Problem: Please output exactly the lines below, starting at the line that has "tax: 7.25% = 730.54 -> 7.25% = 706.62" and ending at the line that has "discount: 12% = 399.72 -> 12% = 414.00", both included; leave out all pictures and include nothing else.

----------------------------------------

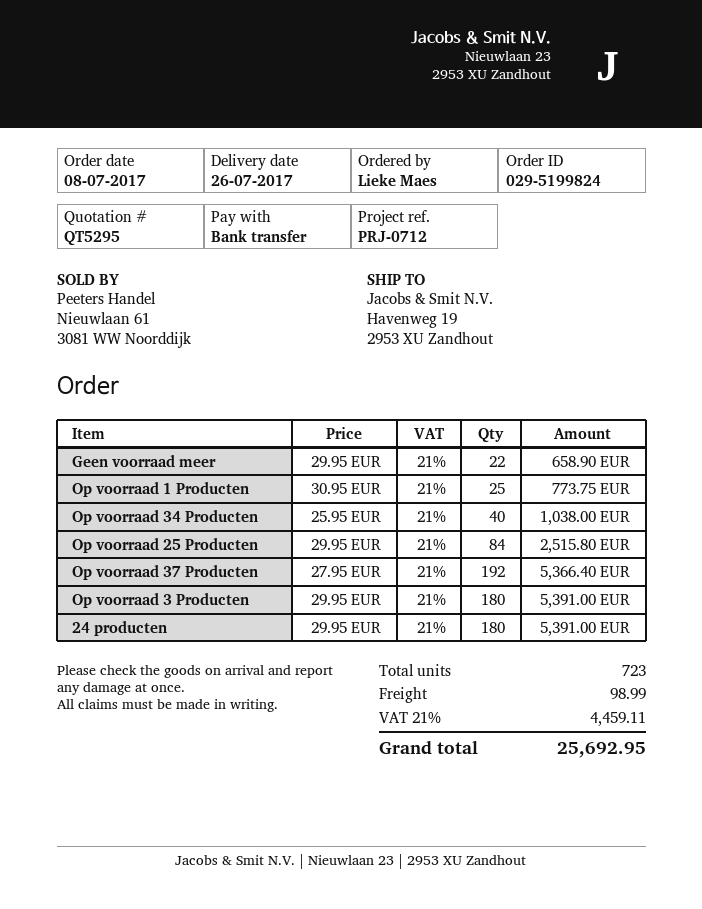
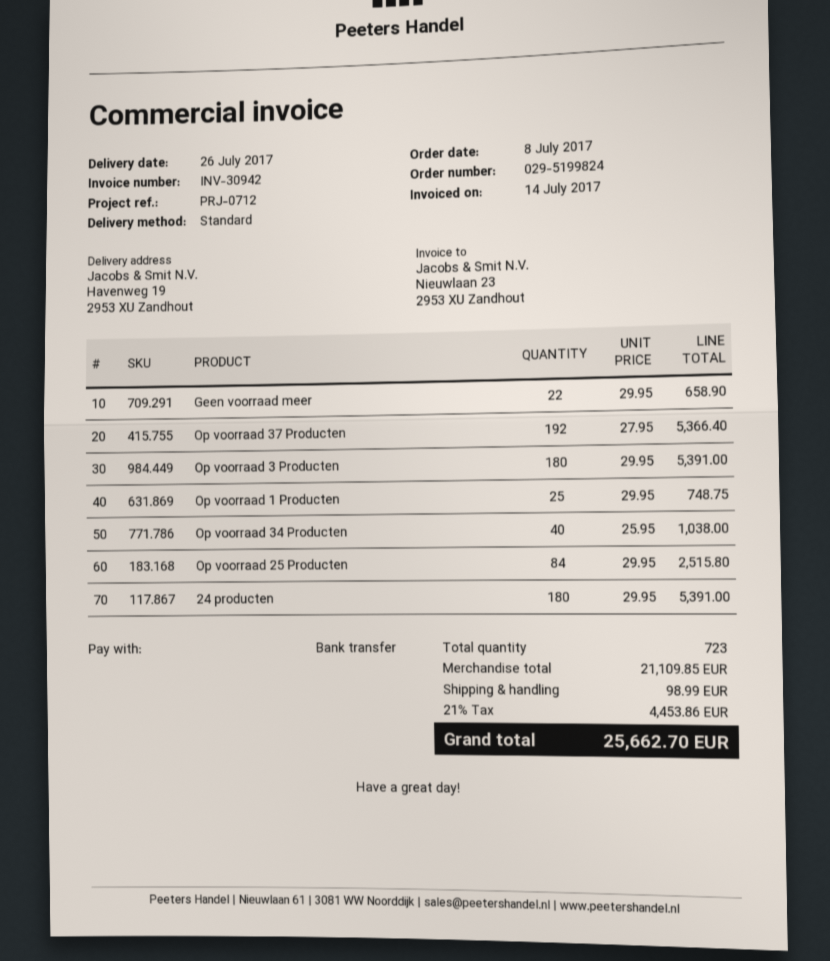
Op voorraad 1 Producten: 25 x 30.95 = 773.75 -> 25 x 29.95 = 748.75
tax: 21% = 4459.11 -> 21% = 4453.86
total: 25692.95 -> 25662.70

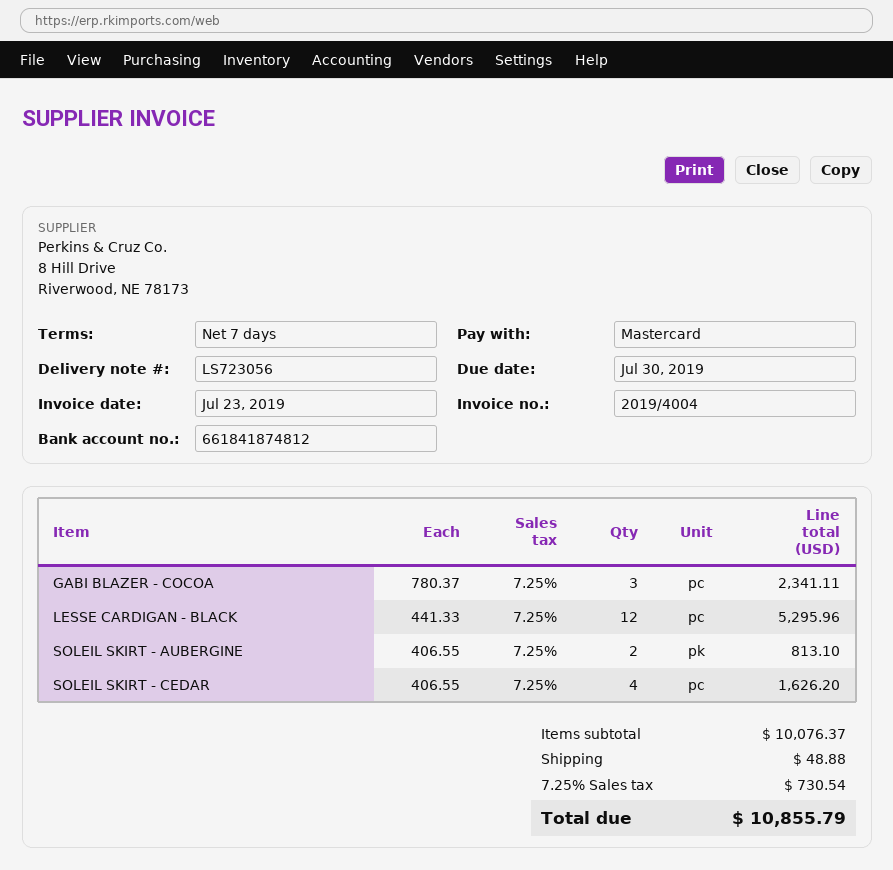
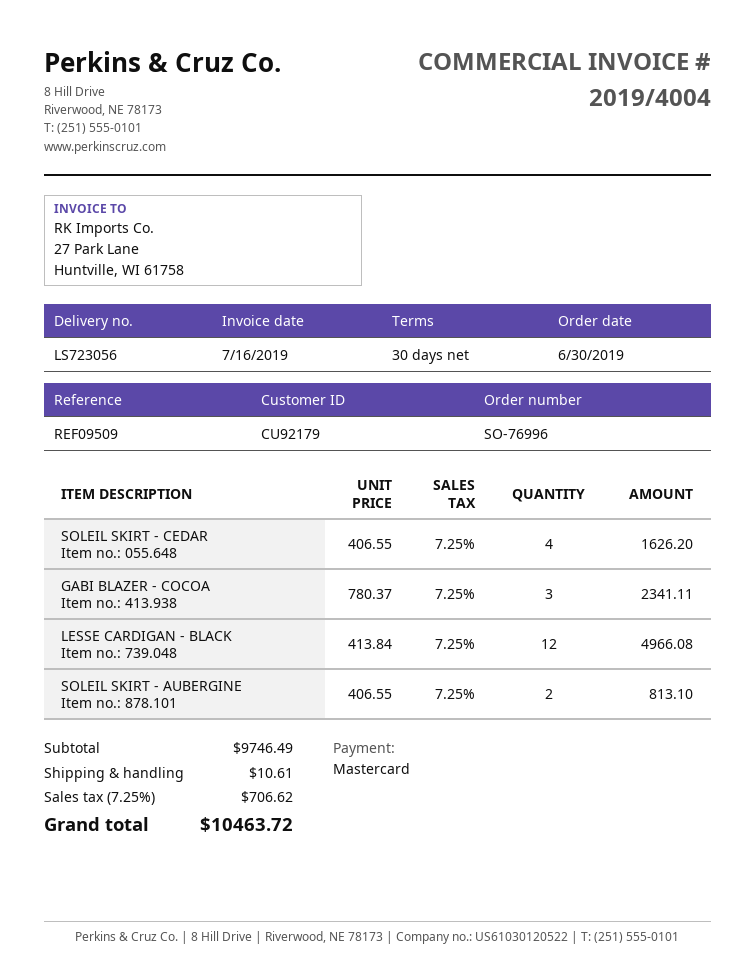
invoice date: 2019-07-23 -> 2019-07-16
payment terms: 7 days -> 30 days
LESSE CARDIGAN - BLACK: 12 x 441.33 = 5295.96 -> 12 x 413.84 = 4966.08
subtotal: 10076.37 -> 9746.49
shipping: 48.88 -> 10.61
tax: 7.25% = 730.54 -> 7.25% = 706.62
total: 10855.79 -> 10463.72

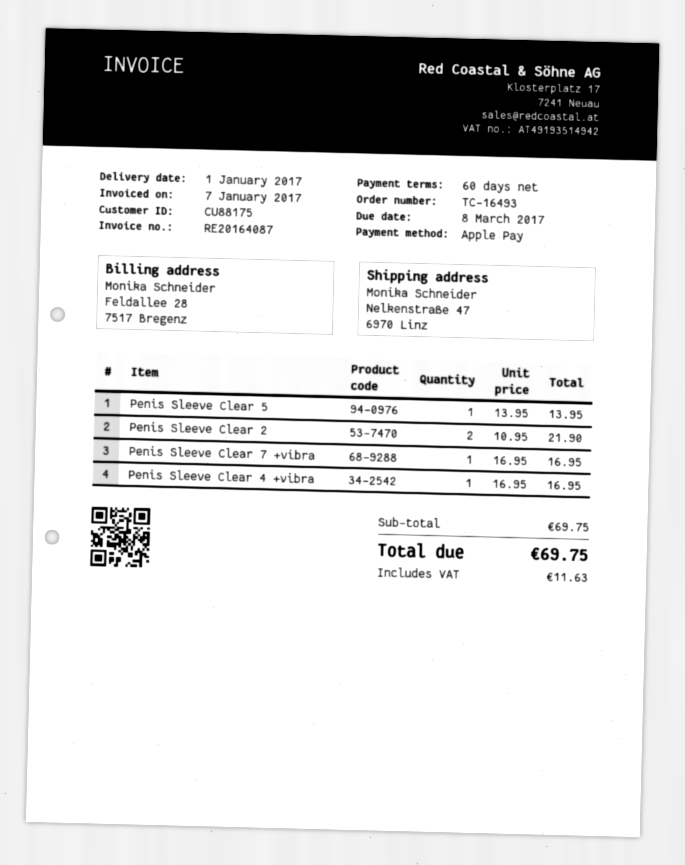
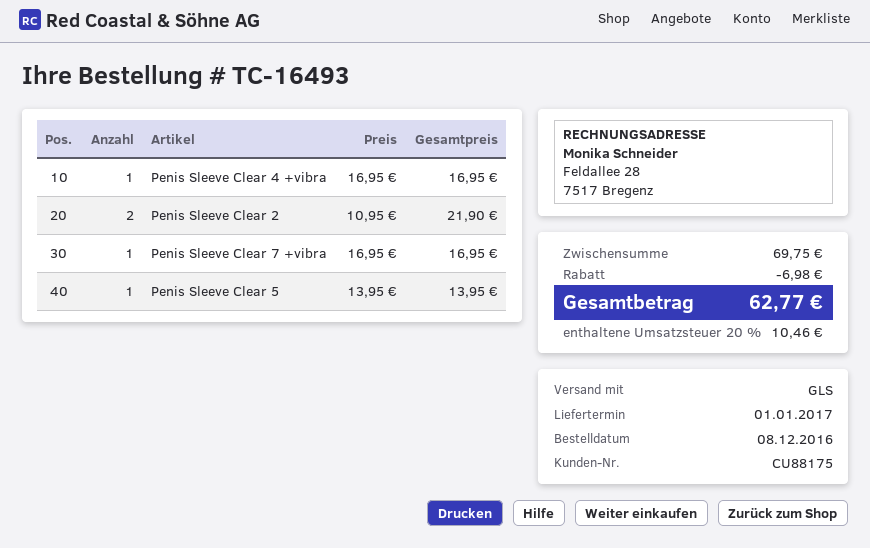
discount: none -> 6.98
tax: 11.63 -> 10.46
total: 69.75 -> 62.77

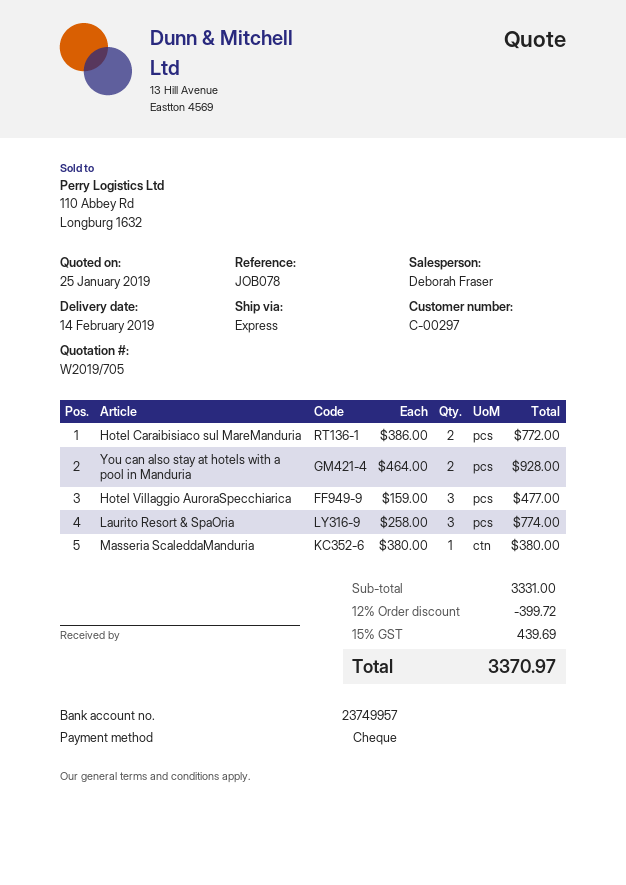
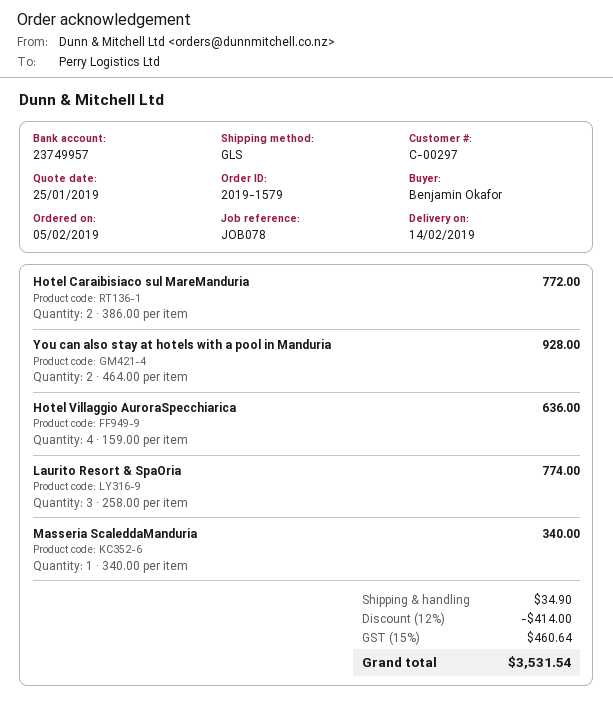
shipping method: express -> GLS
Hotel Villaggio AuroraSpecchiarica: 3 x 159.00 = 477.00 -> 4 x 159.00 = 636.00
Masseria ScaleddaManduria: 1 x 380.00 = 380.00 -> 1 x 340.00 = 340.00
discount: 12% = 399.72 -> 12% = 414.00
shipping: none -> 34.90
tax: 15% = 439.69 -> 15% = 460.64
total: 3370.97 -> 3531.54

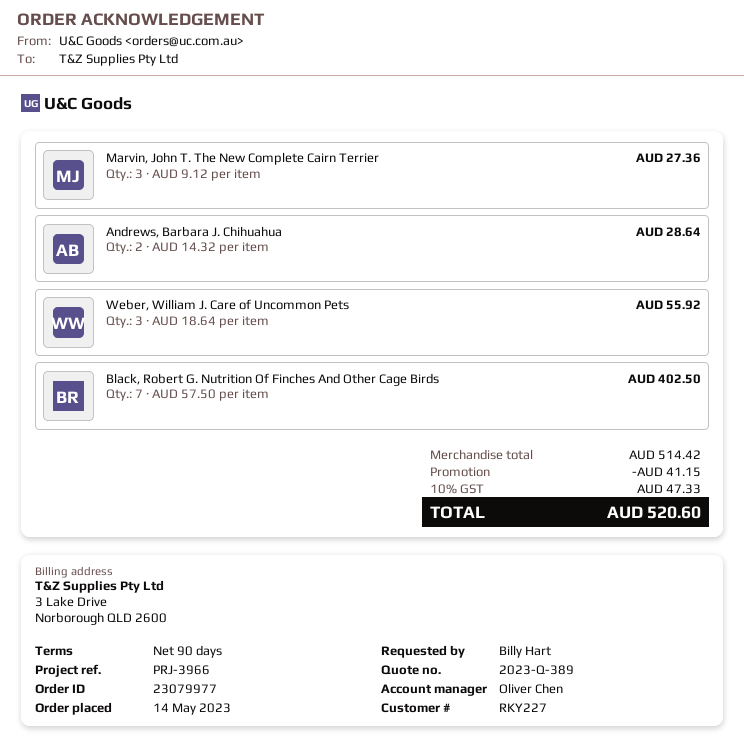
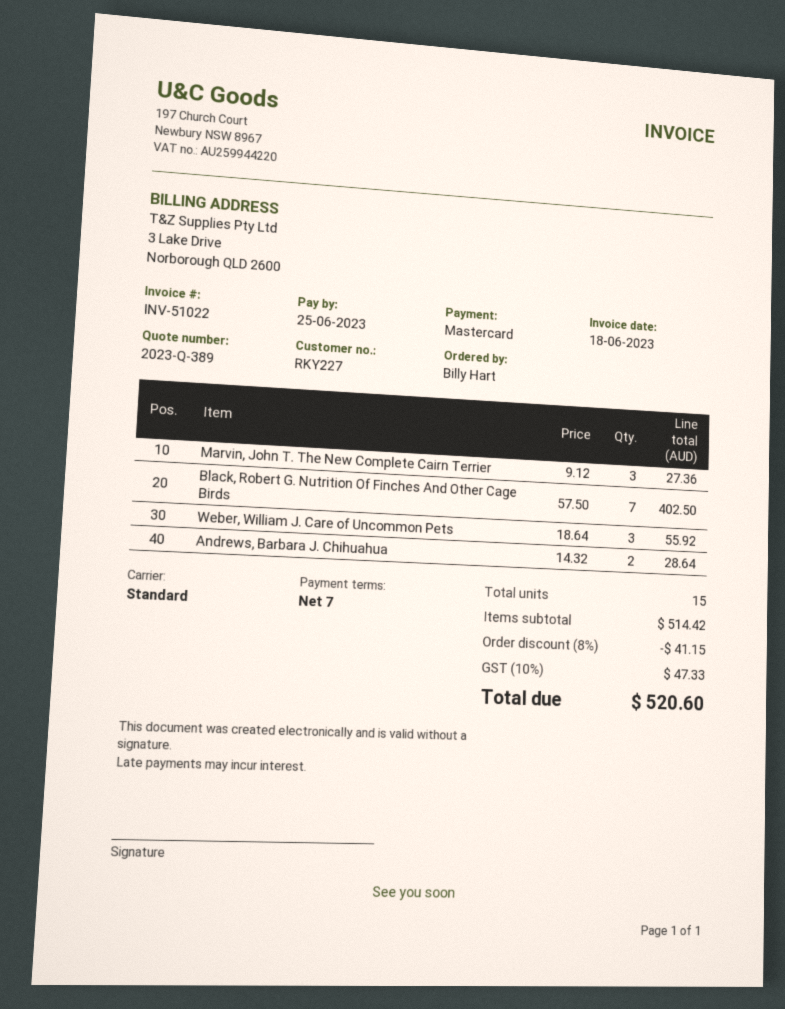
payment terms: 90 days -> 7 days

----------------------------------------

Answer to this exercise:
tax: 7.25% = 730.54 -> 7.25% = 706.62
total: 10855.79 -> 10463.72

discount: none -> 6.98
tax: 11.63 -> 10.46
total: 69.75 -> 62.77

shipping method: express -> GLS
Hotel Villaggio AuroraSpecchiarica: 3 x 159.00 = 477.00 -> 4 x 159.00 = 636.00
Masseria ScaleddaManduria: 1 x 380.00 = 380.00 -> 1 x 340.00 = 340.00
discount: 12% = 399.72 -> 12% = 414.00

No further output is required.